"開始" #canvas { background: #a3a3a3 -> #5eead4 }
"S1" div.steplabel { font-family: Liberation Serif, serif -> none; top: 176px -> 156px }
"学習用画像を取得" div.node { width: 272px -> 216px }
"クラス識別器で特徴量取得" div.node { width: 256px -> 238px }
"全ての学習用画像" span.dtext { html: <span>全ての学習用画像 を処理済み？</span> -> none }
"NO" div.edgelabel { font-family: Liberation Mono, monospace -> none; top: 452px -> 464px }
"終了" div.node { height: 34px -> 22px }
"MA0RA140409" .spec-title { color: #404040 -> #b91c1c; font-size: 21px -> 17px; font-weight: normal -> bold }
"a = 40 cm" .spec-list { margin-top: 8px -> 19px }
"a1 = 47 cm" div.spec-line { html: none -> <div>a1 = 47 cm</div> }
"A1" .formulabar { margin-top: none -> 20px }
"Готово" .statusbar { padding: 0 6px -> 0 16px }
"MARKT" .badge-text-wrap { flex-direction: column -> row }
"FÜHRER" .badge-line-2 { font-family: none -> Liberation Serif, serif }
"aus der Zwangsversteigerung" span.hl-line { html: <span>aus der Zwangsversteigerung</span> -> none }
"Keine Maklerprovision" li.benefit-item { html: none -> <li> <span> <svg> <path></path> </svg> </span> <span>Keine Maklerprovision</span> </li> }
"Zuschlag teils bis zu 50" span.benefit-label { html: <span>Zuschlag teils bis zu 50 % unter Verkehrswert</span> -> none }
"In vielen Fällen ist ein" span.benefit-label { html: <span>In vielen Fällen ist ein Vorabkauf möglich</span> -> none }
+ + + + + + +
* _Task directions_:
Please print, unchanged, the lines from the one holding "width: 256px ->" through the last line of the listing above, including both and omitting the rest.

* _Solved problem_:
"クラス識別器で特徴量取得" div.node { width: 256px -> 238px }
"全ての学習用画像" span.dtext { html: <span>全ての学習用画像 を処理済み？</span> -> none }
"NO" div.edgelabel { font-family: Liberation Mono, monospace -> none; top: 452px -> 464px }
"終了" div.node { height: 34px -> 22px }
"MA0RA140409" .spec-title { color: #404040 -> #b91c1c; font-size: 21px -> 17px; font-weight: normal -> bold }
"a = 40 cm" .spec-list { margin-top: 8px -> 19px }
"a1 = 47 cm" div.spec-line { html: none -> <div>a1 = 47 cm</div> }
"A1" .formulabar { margin-top: none -> 20px }
"Готово" .statusbar { padding: 0 6px -> 0 16px }
"MARKT" .badge-text-wrap { flex-direction: column -> row }
"FÜHRER" .badge-line-2 { font-family: none -> Liberation Serif, serif }
"aus der Zwangsversteigerung" span.hl-line { html: <span>aus der Zwangsversteigerung</span> -> none }
"Keine Maklerprovision" li.benefit-item { html: none -> <li> <span> <svg> <path></path> </svg> </span> <span>Keine Maklerprovision</span> </li> }
"Zuschlag teils bis zu 50" span.benefit-label { html: <span>Zuschlag teils bis zu 50 % unter Verkehrswert</span> -> none }
"In vielen Fällen ist ein" span.benefit-label { html: <span>In vielen Fällen ist ein Vorabkauf möglich</span> -> none }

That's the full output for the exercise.